• [Work required]:
Retype the data below verbatim; pictures do not belong in the copy.

▶

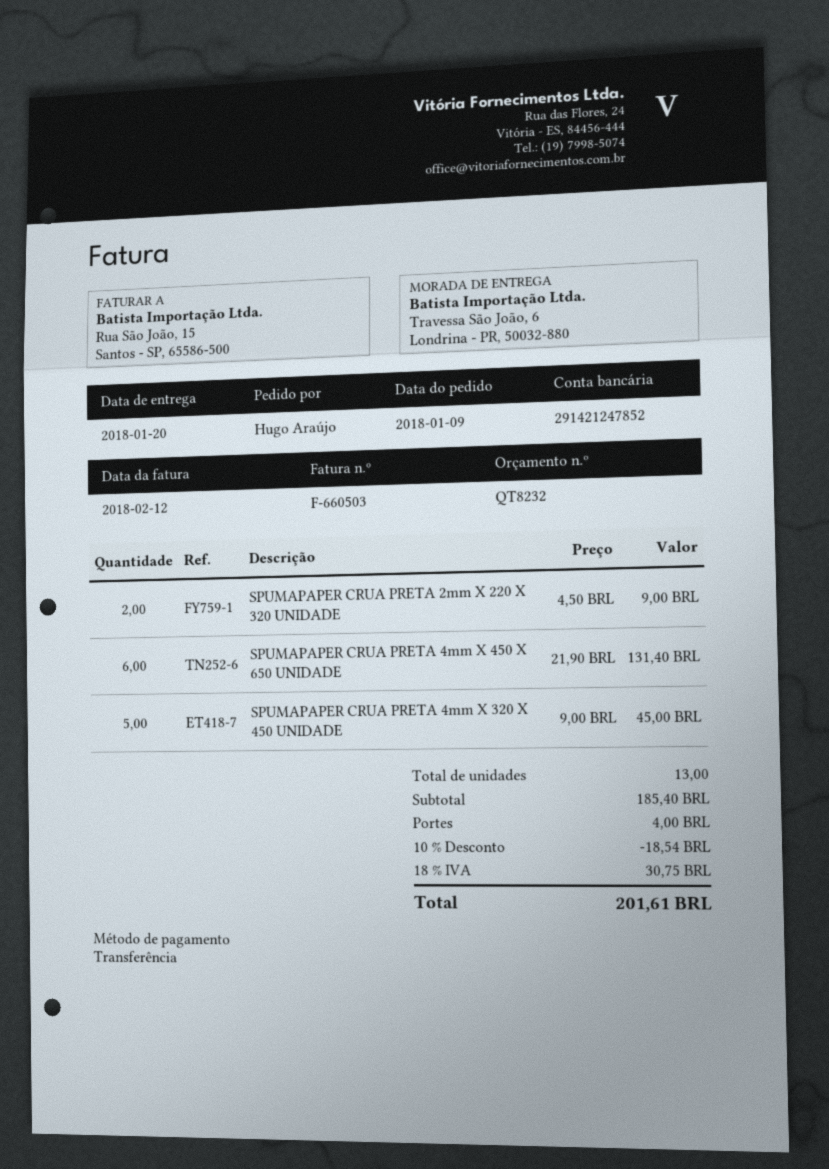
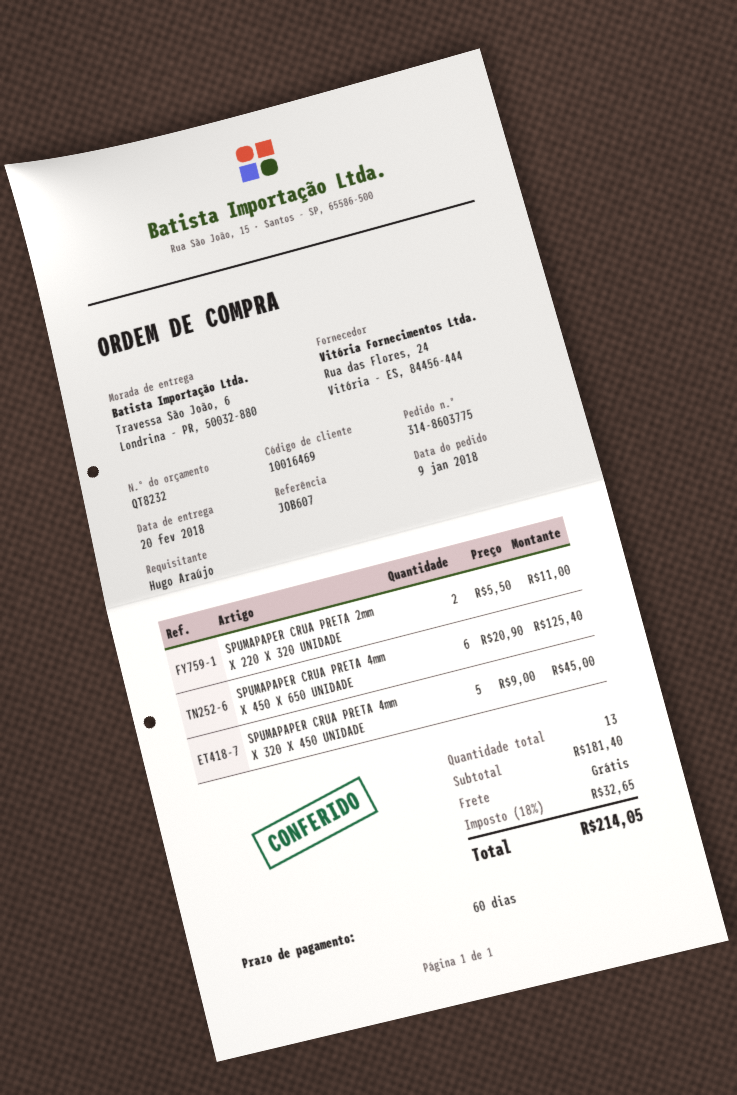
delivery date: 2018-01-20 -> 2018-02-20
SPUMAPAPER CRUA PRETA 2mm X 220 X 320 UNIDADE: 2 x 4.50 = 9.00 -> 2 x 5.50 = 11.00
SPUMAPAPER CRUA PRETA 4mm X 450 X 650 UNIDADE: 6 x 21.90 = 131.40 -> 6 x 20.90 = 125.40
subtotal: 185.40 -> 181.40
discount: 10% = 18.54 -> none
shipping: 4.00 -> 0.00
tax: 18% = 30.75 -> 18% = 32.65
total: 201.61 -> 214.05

◀

• [Exercise output]:
delivery date: 2018-01-20 -> 2018-02-20
SPUMAPAPER CRUA PRETA 2mm X 220 X 320 UNIDADE: 2 x 4.50 = 9.00 -> 2 x 5.50 = 11.00
SPUMAPAPER CRUA PRETA 4mm X 450 X 650 UNIDADE: 6 x 21.90 = 131.40 -> 6 x 20.90 = 125.40
subtotal: 185.40 -> 181.40
discount: 10% = 18.54 -> none
shipping: 4.00 -> 0.00
tax: 18% = 30.75 -> 18% = 32.65
total: 201.61 -> 214.05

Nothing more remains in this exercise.